Deaths From Alzheimer's Up 55% Since 1999

Fran Lowry

May 26, 2017

Deaths from Alzheimer's disease rose by 55% between 1999 and 2014, according to a new report published in the Centers for Disease Control and Prevention's (CDC's) Morbidity and Mortality Weekly Report.

The number of patients with Alzheimer's disease dying at home has also increased during this same period, from 14% to 25%.

"We would expect an increase in Alzheimer's disease with a larger population of older adults because we know that age is the greatest risk factor for Alzheimer's disease, but with these rates increasing in such magnitude, we thought there might be something else going on," the report's lead author, Christopher Taylor, PhD, from the CDC, Atlanta, Georgia, told Medscape Medical News.

More people are being diagnosed with Alzheimer's now because awareness of its early symptoms grows.

"If a person receives a diagnosis from their physician, and then they ultimately die from Alzheimer's disease, it is more likely that the physician would assign Alzheimer's disease as the cause of death on the death certificate," Dr Taylor said.

Increases in the mortality rate for Alzheimer's disease could also be a result of decreases in mortality rates for competing causes of death, including cardiovascular disease and stroke, "so life expectancy has increased as a result of fewer people dying earlier from cardiovascular events. People don't usually get symptoms of Alzheimer's disease until they're in their mid-sixties, so if someone dies of a heart attack earlier they wouldn't live long enough to develop the symptoms," he said.

The other significant finding from the report — that more Alzheimer's disease patients are dying at home rather than in hospital — points to an added burden for caregivers.

"We don't know the reasons for this, but we know that people who are in the late stages of the disease are pretty much entirely dependent on caregiving for all their basic needs. A lot of times, the caregivers are family members and friends. We know that this care is intensive, and it is very possible that caregivers would need some assistance. With this increasing number of caregivers we want to make sure that they have what they need to keep themselves healthy, as well as care for their loved ones with Alzheimer's disease," Dr Taylor said.

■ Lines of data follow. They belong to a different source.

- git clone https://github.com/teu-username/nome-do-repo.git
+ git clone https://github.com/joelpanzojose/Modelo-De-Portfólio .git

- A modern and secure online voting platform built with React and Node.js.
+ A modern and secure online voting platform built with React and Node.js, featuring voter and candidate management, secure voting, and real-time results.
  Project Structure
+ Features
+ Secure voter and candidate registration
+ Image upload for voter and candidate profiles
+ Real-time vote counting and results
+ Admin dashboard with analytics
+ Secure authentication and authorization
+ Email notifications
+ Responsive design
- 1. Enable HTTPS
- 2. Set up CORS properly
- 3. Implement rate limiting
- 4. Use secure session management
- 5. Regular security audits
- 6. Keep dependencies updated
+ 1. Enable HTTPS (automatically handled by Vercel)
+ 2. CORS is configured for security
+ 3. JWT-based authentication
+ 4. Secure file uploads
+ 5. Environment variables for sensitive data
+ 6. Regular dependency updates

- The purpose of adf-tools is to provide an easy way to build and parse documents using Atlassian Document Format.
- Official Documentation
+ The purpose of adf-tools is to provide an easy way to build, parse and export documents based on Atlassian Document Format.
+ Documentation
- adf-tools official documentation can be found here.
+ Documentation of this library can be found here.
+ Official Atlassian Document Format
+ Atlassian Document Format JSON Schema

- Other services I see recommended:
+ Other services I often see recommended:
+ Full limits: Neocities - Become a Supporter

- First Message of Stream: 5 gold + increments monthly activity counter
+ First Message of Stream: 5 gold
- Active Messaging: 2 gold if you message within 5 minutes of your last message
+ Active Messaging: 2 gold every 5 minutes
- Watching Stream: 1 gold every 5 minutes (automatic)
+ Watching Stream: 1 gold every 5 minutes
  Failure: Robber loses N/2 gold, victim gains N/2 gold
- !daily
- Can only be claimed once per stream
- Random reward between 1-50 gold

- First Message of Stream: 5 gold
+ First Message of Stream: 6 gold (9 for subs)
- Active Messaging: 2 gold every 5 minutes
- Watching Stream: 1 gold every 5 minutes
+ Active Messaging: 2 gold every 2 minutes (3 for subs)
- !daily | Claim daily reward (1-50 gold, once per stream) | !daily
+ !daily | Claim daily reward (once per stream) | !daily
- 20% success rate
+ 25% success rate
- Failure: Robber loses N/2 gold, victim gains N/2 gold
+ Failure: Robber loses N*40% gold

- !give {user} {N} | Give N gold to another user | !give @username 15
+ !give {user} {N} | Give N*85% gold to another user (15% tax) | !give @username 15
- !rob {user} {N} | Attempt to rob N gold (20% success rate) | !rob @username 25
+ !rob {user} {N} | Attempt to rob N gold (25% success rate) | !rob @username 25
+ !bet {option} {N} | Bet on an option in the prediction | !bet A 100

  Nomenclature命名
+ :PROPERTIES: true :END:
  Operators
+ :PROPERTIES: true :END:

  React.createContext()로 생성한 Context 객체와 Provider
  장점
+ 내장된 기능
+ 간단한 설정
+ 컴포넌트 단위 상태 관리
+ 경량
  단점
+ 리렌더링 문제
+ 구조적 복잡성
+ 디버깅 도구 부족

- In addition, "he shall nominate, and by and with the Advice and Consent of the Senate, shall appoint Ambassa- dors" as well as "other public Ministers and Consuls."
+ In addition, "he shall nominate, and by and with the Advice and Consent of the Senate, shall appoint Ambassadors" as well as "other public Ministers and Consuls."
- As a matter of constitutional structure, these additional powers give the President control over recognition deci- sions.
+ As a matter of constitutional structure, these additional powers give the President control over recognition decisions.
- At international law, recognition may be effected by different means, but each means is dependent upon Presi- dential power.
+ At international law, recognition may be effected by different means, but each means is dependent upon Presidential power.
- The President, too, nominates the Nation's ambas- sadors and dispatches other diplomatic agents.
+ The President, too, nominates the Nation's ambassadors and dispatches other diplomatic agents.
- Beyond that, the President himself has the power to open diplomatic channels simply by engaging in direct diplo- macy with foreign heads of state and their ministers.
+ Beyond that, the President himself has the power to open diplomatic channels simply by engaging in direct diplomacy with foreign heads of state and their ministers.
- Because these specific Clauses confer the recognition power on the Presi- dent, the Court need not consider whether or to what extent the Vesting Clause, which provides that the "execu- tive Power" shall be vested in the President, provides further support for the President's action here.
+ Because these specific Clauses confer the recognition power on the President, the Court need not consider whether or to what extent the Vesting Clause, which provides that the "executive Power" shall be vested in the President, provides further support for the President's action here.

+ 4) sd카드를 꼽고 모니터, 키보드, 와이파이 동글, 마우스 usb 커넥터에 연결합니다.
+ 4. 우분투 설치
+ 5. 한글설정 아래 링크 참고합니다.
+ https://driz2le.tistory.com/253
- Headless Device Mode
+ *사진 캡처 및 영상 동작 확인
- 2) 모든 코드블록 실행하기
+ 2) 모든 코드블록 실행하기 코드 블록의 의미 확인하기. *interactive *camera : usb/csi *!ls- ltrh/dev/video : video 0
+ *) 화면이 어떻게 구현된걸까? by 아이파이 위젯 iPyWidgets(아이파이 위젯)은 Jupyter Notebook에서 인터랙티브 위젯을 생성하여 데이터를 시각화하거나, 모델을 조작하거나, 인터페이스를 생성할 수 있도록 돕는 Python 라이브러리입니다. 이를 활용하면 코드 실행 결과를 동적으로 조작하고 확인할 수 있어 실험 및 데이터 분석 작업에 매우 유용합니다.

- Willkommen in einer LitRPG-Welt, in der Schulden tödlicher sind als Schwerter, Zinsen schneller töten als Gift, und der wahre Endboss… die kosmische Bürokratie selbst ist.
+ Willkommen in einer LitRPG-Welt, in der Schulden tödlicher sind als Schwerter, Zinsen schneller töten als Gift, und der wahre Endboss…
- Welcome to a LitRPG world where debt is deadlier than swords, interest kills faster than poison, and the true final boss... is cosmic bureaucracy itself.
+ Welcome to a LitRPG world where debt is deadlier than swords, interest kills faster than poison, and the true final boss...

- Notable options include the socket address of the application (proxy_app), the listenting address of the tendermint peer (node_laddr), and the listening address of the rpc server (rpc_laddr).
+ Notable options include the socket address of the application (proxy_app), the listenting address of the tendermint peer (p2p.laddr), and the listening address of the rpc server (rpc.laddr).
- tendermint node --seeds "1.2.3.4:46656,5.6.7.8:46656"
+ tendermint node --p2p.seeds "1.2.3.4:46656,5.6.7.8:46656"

He would like to see more education for caregivers so they would know what to expect throughout the different stages of Alzheimer's disease, and respite care for caregivers.

"It's important for caregivers to know where they can go to request respite care and all of the resources that might be available for them to help them care for their relative or friend. The person with Alzheimer's disease could also have other chronic conditions — they could be diabetic, they could have high cholesterol that has to be managed by the caregiver — so you have to make sure that caregivers are educated on ways to manage such conditions as well as keep themselves healthy."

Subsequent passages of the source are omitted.